Frodo quirked a wry look at him. "I was conscripted to help in the kitchen for a bit. I've only now been able to pull away. Sorry."

"No, no - don't apologize. I just missed your company. Can you sit down now?"  Frodo's eyes went mutely to the filled seats on either side of Bilbo. "Ah. Hm. I see."  He turned to Old Rory to make a seating request but shut his mouth on the words unspoken. The Old Master hadn't eaten much himself but instead, after encouraging everyone else to eat heartily, had fallen asleep only partway through the meal.

Frodo smiled. "It's okay," he said in a low tone. "It happens all the time. He'll wake up in a little bit."

Bilbo was handed a bowl of baby red potatoes. He scooped some onto his plate and passed it on. "Aren't you going to have any dinner?" He turned to the hobbit on his right. "Excuse me, would you mind terribly if I asked you to scoot down just one chair, seeing as there's room? My young friend here...thanks so much."

Frodo hesitated, glancing around the room. "I don't usually sit at this table..."

"Nonsense. You're my guest now. Sit down." Bilbo patted the chair with authority. He turned to the snoring Old Rory. "May Frodo sit here? Snort once for yes. Very good." He turned back to Frodo. "See? Even he thinks its a fine idea."

Frodo had to stifle a laugh at that. "All right. If you insist."

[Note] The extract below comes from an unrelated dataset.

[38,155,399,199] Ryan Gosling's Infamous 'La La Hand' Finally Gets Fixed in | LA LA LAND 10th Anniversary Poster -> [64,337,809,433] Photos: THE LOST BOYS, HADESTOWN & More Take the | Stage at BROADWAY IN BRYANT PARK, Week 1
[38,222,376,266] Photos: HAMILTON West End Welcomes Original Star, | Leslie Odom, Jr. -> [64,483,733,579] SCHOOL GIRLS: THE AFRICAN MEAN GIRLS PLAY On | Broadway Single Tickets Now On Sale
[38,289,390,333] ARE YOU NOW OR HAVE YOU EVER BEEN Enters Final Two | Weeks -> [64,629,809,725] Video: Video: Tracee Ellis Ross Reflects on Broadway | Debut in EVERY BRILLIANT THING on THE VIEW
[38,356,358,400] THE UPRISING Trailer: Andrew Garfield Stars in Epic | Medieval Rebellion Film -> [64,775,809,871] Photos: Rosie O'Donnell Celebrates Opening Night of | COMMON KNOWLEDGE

It was late before they retired for the evening. As they helped close things down for the night, Bilbo noted how Frodo was spending a little time with some of the others close to his age at last. Unfortunately it seemed only to be defending his sitting at the Master's table earlier on, judging by the gestures and few words he heard, going by.  Coming in the little bedroom, Frodo shut the door a touch too forcefully.  The blue eyes flashed toward him with a spark of anger. 

"They think..." he started angrily then cut himself off. He stood a moment, his head down, his hand still on the door. He seemed to go somewhere inside himself, somewhere far away. After a moment, his voice came again more calmly "No... don't mind me. Or them. It doesn't really matter what they think anyway."

Bilbo looked up at him from where he sat at the edge of the narrow bed. While admiring the way the lad had reined in his temper, he didn't care for the slight note of defeat he heard. He had to quell an upsurging of anger in his own breast, a desire to find those who had hurt and angered his young friend, to...do something to them. What, he didn't know. Something. Give them a piece of his mind. Teach them some manners...

He was surprised at his own thoughts. It reminded him of the sort of things his father would have once said, or his mother. Old recorded memories from his youth, parental phrases. He was unaccustomed to it and it confused him slightly. Get ahold of yourself, Bilbo. He's a tween and very capable of taking care of himself. He doesn't need some old relative doddering into his life and acting like a mother hen of all things.

Frodo silently dressed for bed and lay down among the blankets on the floor. Bilbo waited as there was only room for one person to move around comfortably at a time, then followed suit and pulled the cover back to climb into the bed.  He lay back, listening to the sounds of the slowly quieting household outside the door then sat up to blow out the lamp. He glanced at Frodo, but the long-lashed eyes were already shut.  He blew out the small flame. Night descended in the little room, its tiny window slowly fading in as a grey circle high up on the wall. 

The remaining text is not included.